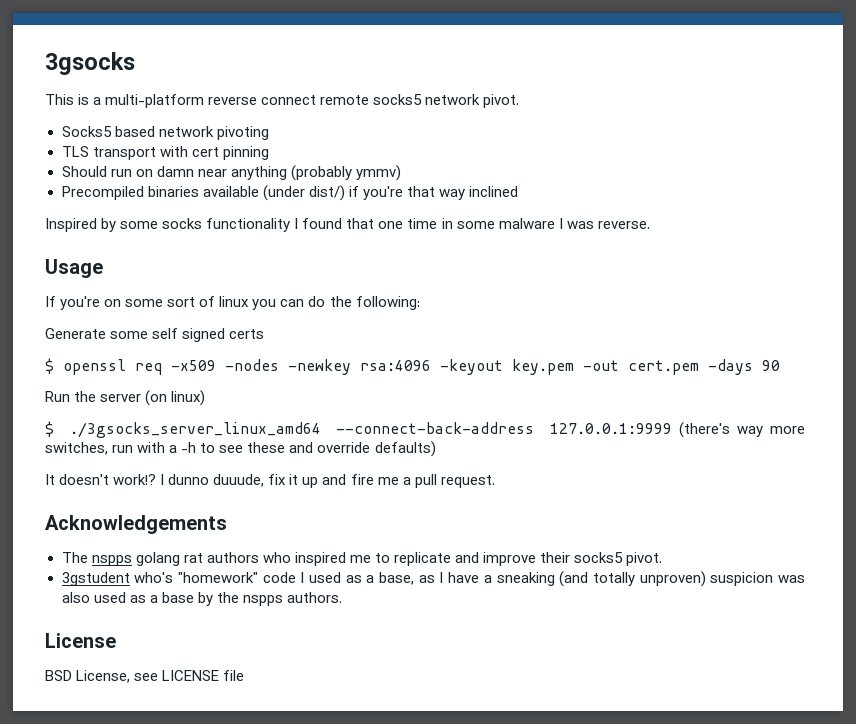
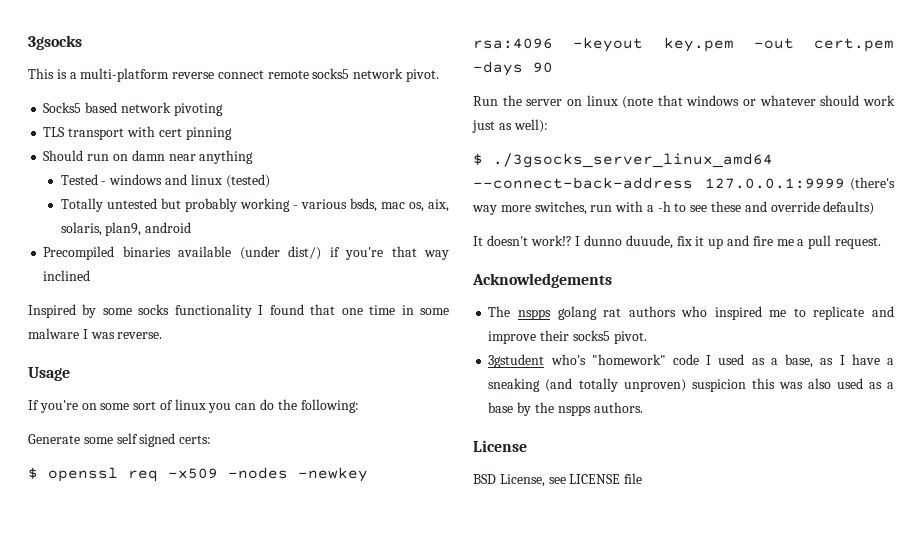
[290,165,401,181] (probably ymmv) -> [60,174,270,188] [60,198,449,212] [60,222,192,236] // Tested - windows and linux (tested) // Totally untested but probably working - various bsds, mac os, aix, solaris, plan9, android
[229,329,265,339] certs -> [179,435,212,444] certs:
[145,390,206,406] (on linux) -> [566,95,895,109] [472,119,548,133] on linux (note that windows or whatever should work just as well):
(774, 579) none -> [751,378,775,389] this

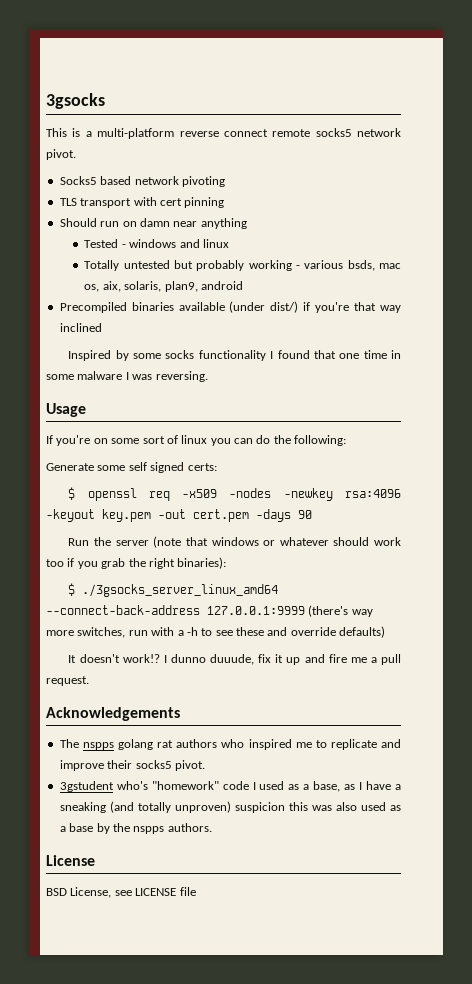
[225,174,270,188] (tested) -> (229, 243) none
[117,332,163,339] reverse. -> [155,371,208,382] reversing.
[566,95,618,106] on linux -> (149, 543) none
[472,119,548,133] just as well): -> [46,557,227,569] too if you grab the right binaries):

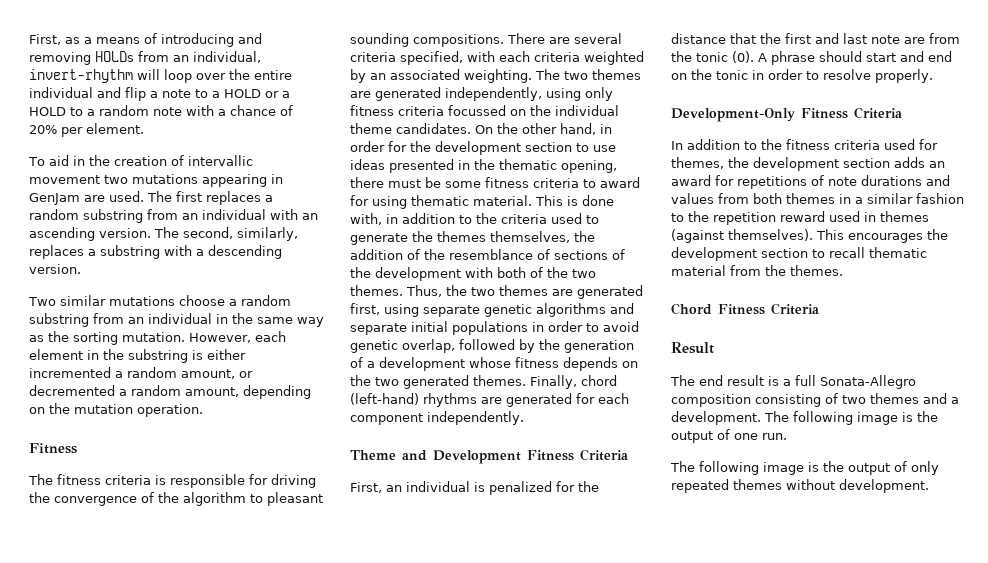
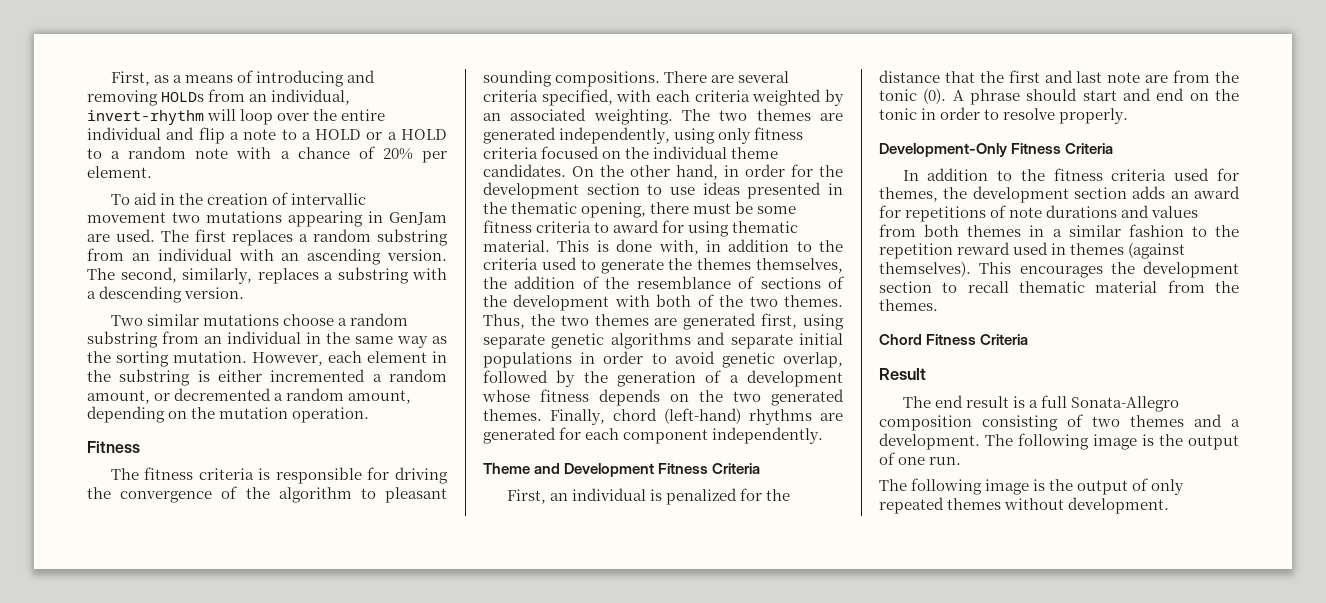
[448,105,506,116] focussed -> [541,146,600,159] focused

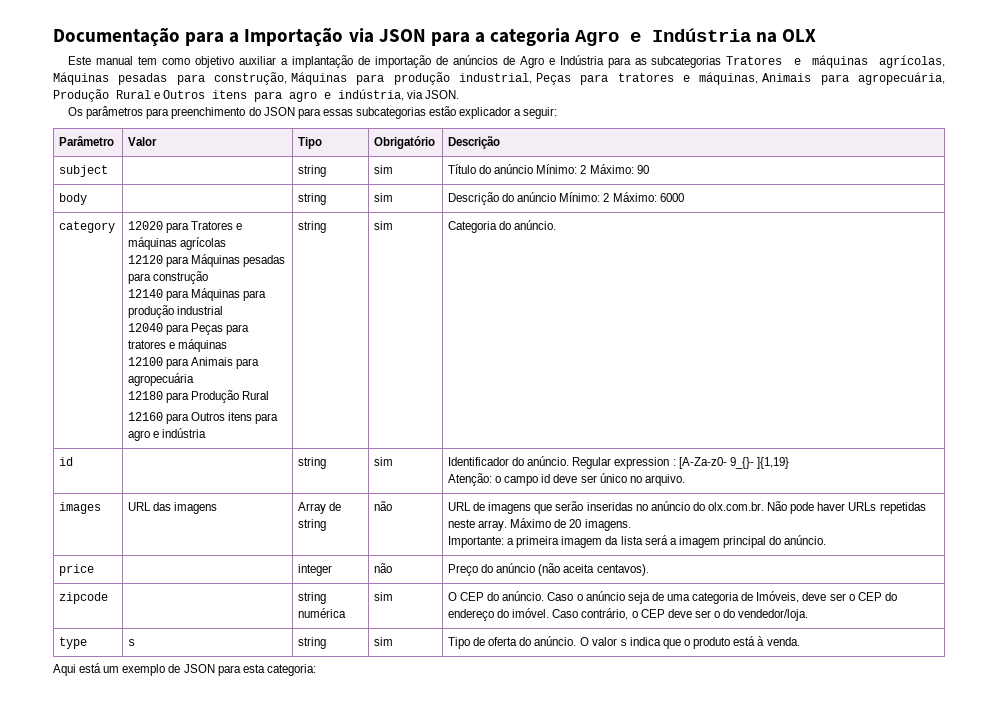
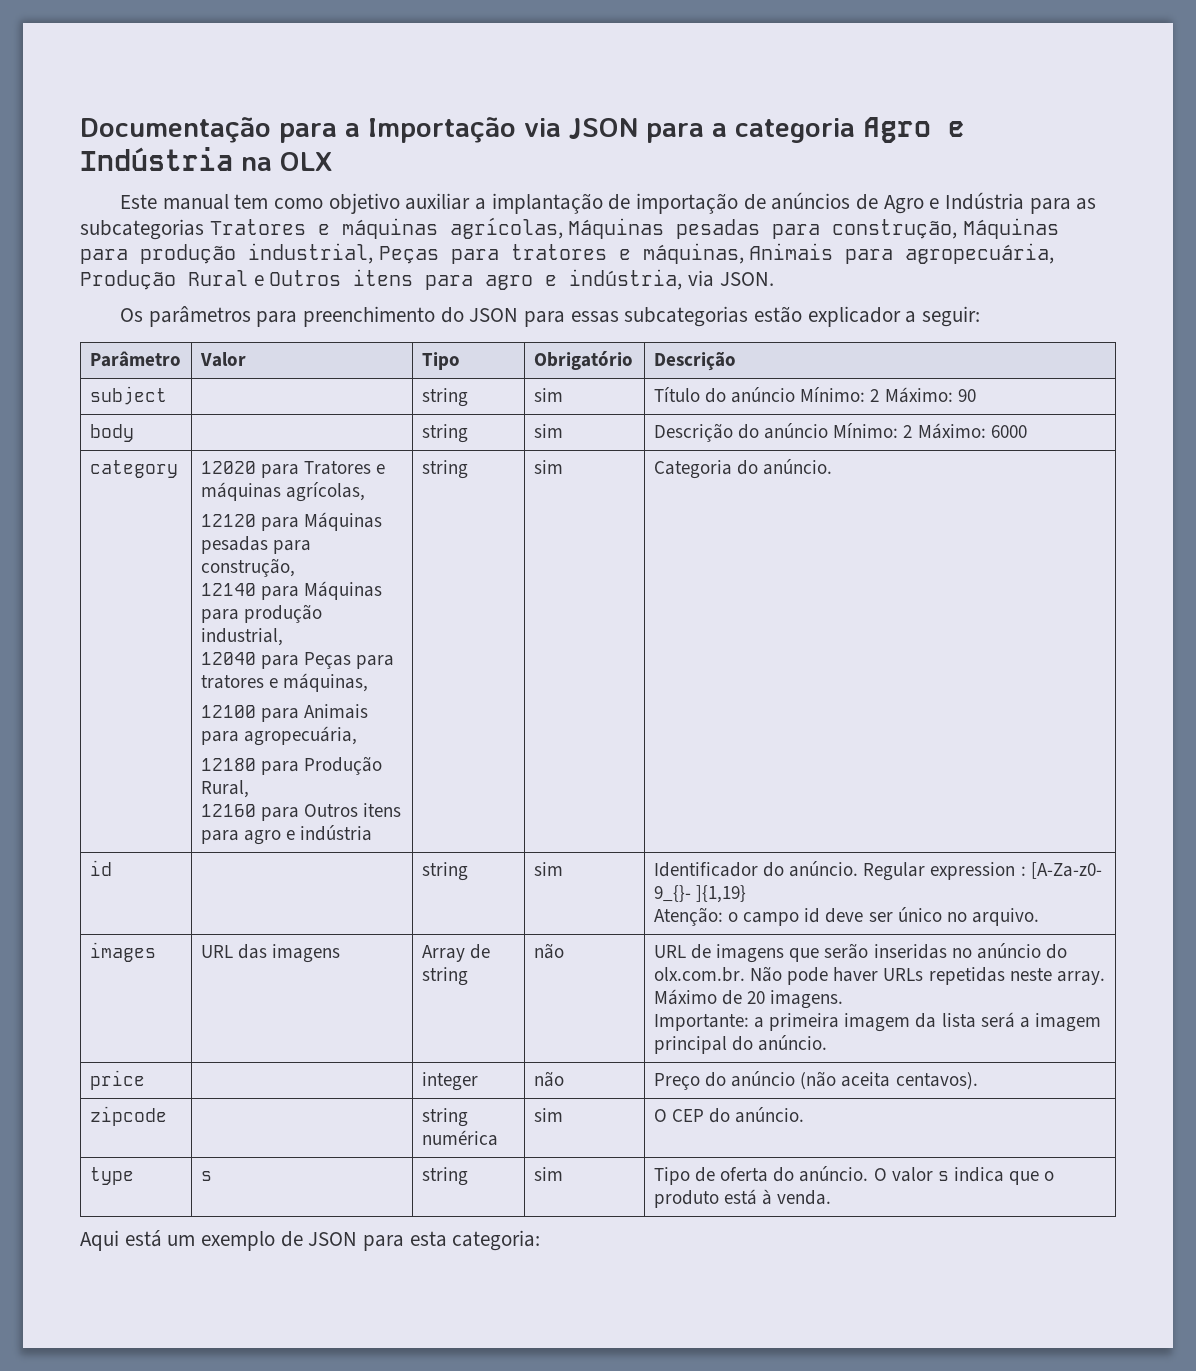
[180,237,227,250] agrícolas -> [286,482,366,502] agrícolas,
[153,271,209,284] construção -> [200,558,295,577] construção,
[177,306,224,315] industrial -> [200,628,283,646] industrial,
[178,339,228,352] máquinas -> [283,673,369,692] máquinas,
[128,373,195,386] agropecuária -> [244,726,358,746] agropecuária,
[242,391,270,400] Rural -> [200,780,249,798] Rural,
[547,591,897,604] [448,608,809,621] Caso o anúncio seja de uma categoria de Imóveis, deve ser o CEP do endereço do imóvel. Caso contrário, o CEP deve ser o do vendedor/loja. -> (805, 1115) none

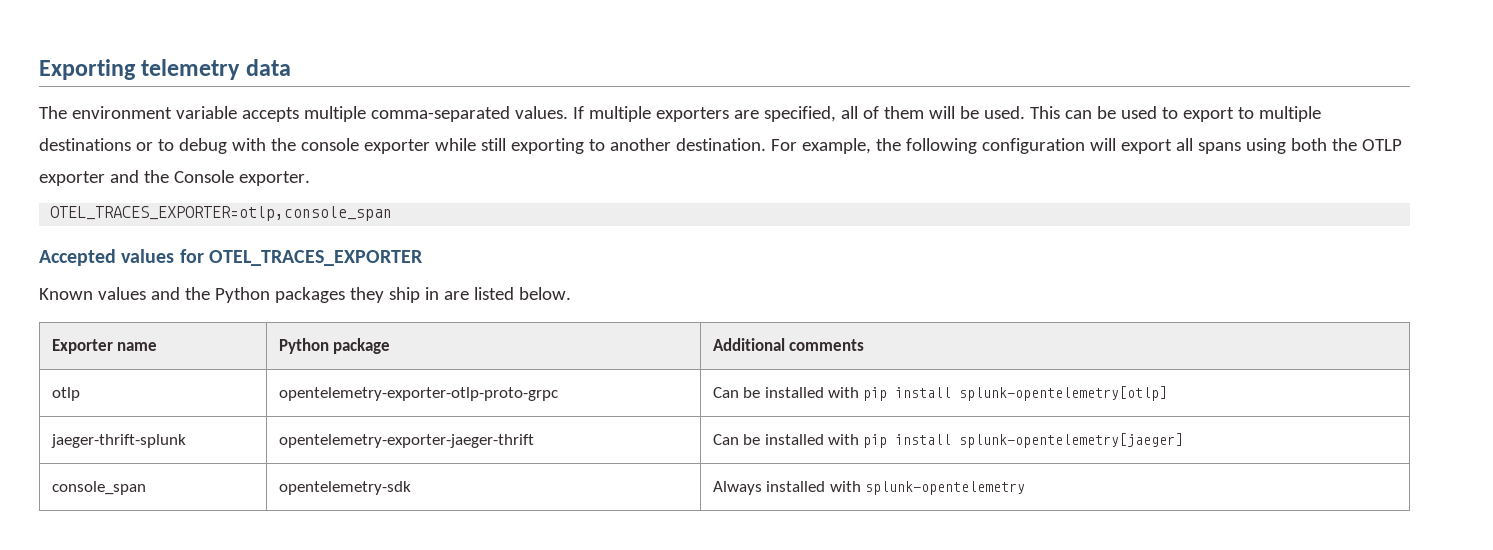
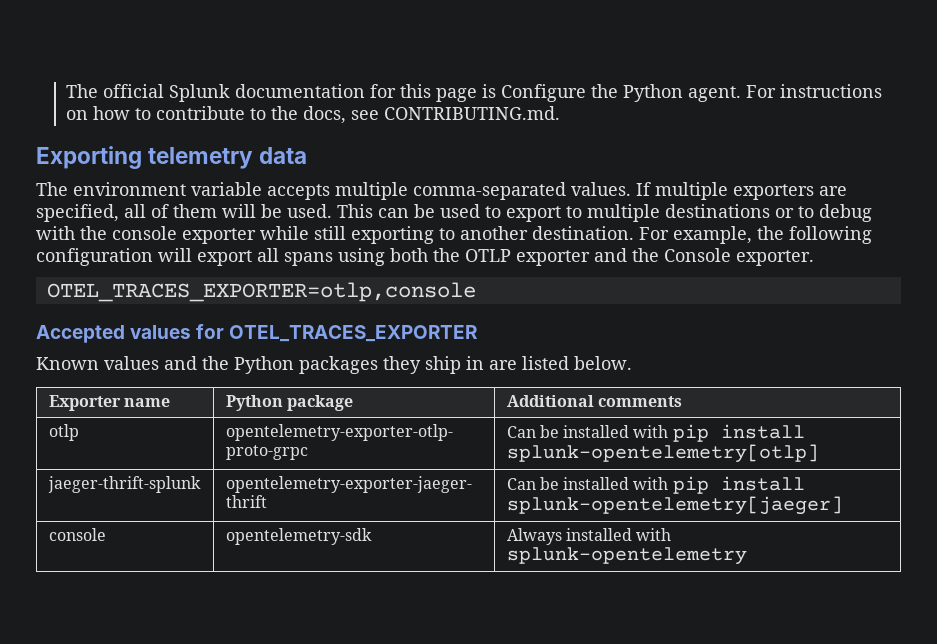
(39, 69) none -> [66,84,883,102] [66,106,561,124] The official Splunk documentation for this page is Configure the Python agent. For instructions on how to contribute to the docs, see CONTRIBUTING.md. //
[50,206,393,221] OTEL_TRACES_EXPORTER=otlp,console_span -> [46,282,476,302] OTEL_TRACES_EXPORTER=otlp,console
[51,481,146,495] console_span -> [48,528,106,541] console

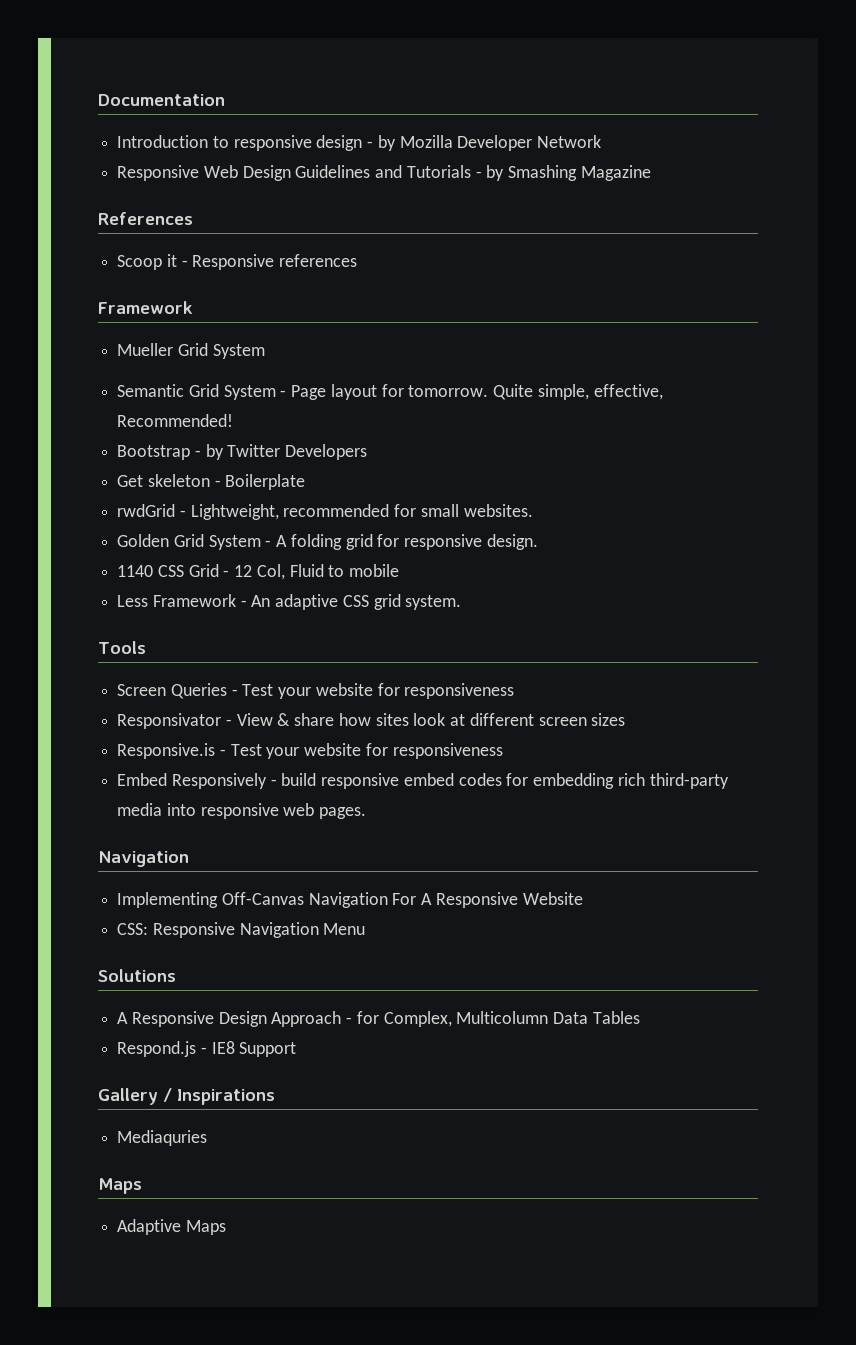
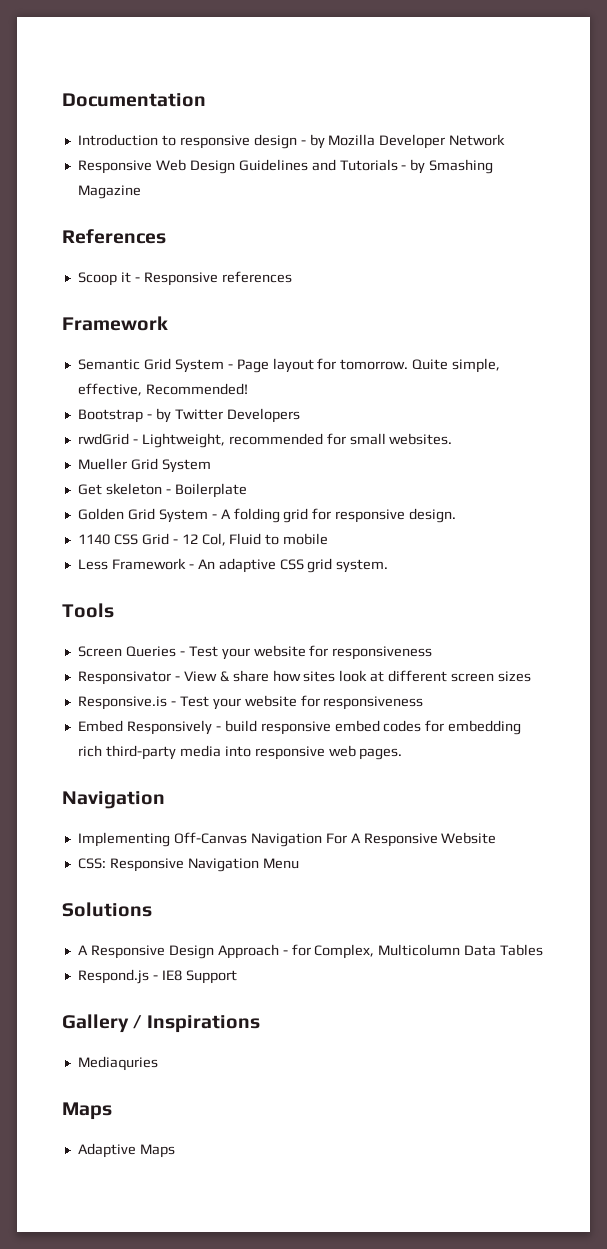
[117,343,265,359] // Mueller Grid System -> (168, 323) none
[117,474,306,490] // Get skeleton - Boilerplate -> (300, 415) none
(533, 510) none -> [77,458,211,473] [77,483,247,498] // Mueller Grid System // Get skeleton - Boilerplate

* Your assignment *
Extract, verbatim and alone, the lines from the line that contains "[117,332,163,339] reverse. ->" to the last line of the records, inclusive; drop any picture.

* Written answer *
[117,332,163,339] reverse. -> [155,371,208,382] reversing.
[566,95,618,106] on linux -> (149, 543) none
[472,119,548,133] just as well): -> [46,557,227,569] too if you grab the right binaries):

[448,105,506,116] focussed -> [541,146,600,159] focused

[180,237,227,250] agrícolas -> [286,482,366,502] agrícolas,
[153,271,209,284] construção -> [200,558,295,577] construção,
[177,306,224,315] industrial -> [200,628,283,646] industrial,
[178,339,228,352] máquinas -> [283,673,369,692] máquinas,
[128,373,195,386] agropecuária -> [244,726,358,746] agropecuária,
[242,391,270,400] Rural -> [200,780,249,798] Rural,
[547,591,897,604] [448,608,809,621] Caso o anúncio seja de uma categoria de Imóveis, deve ser o CEP do endereço do imóvel. Caso contrário, o CEP deve ser o do vendedor/loja. -> (805, 1115) none

(39, 69) none -> [66,84,883,102] [66,106,561,124] The official Splunk documentation for this page is Configure the Python agent. For instructions on how to contribute to the docs, see CONTRIBUTING.md. //
[50,206,393,221] OTEL_TRACES_EXPORTER=otlp,console_span -> [46,282,476,302] OTEL_TRACES_EXPORTER=otlp,console
[51,481,146,495] console_span -> [48,528,106,541] console

[117,343,265,359] // Mueller Grid System -> (168, 323) none
[117,474,306,490] // Get skeleton - Boilerplate -> (300, 415) none
(533, 510) none -> [77,458,211,473] [77,483,247,498] // Mueller Grid System // Get skeleton - Boilerplate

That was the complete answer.